I would say the most popular frauds are:
1) lying on the application form. Platforms take no responsibility for the information they are given even when it didn't match with the already filed accounts. (C2F, FC)
2) which brings me on to filing dodgy accounts to get the loan and then refilling the real figures once they have received the loan. (C2F, FC)
3) applying for a loan they have no intention of paying back. Immediately putting the company into liquidation (FC)

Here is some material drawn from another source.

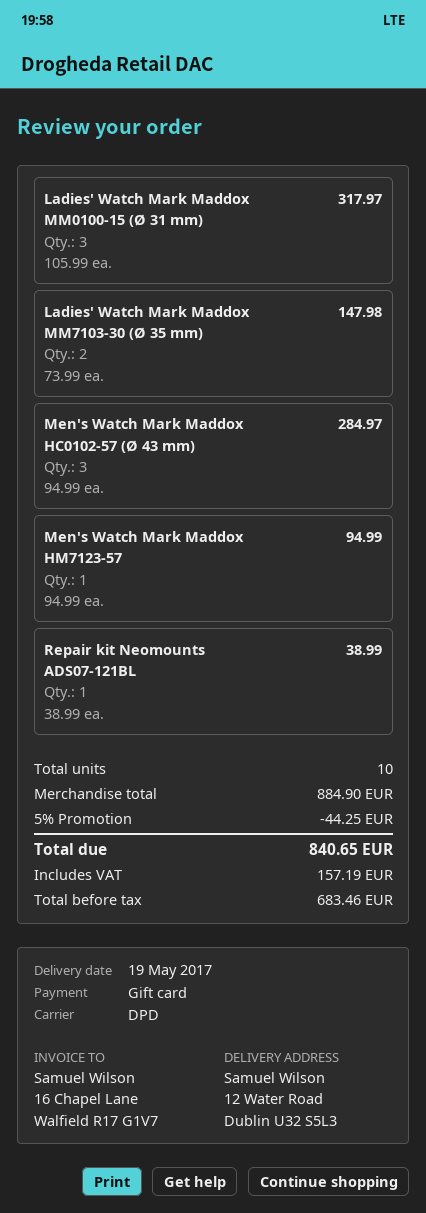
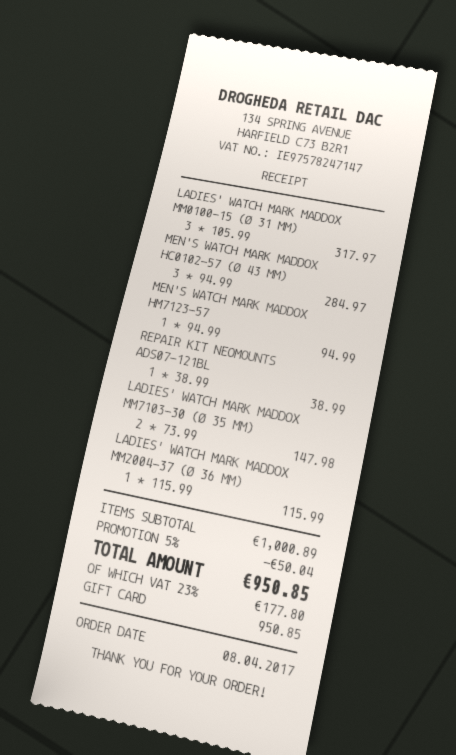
LADIES' WATCH MARK MADDOX MM2004-37 (Ø 36 MM): none -> 1 x 115.99 = 115.99
subtotal: 884.90 -> 1000.89
discount: 5% = 44.25 -> 5% = 50.04
tax: 157.19 -> 177.80
total: 840.65 -> 950.85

4) did I mention lying on the application form... Applying for a loan knowing you are about to be struck off as a director. (FC)
5) applying for a loan in another reputable company's name and running off with the proceeds. (C2F)
6) adding leased assets to your accounts to make your account look better, but they are worthless to investors in P2p.
Add to these platform incompetence.
7) allowing borrowers to lie endlessly about entering into a payment plan but never actually doing so. (FC)
8) putting your company into voluntary windup claiming no debts and the P2P platform not noticing and you not getting a penny (FC)
9) not verifying the information on the application forms (FC, C2F)
10) platforms lying to investors about what they have or haven't done to collect dedts. (FC)
11) platforms changing T&Cs contrary to anything an investor would expect when signing the contract (before covid) (FC) Don't read the T&Cs, simply accept that P2p platforms will do exactly what they like when they like in their own best interests and the FO and FCA will let them.
12) misleading investors about the level of bad debt they suffer because there are no rules on how and when to present them (C2F)
13) failing to collect recovery payments even when the accounts clearly show that a company is making more money than when they took out the loan (FC)
14) allowing borrowers who have lied and misled and stopped paying really early into a contract to have extended time at lower payments (longer than you will live) without taking any extra security for your ancesters....
I do invest in AC and LC and Proplend. The rest I am running down, literally.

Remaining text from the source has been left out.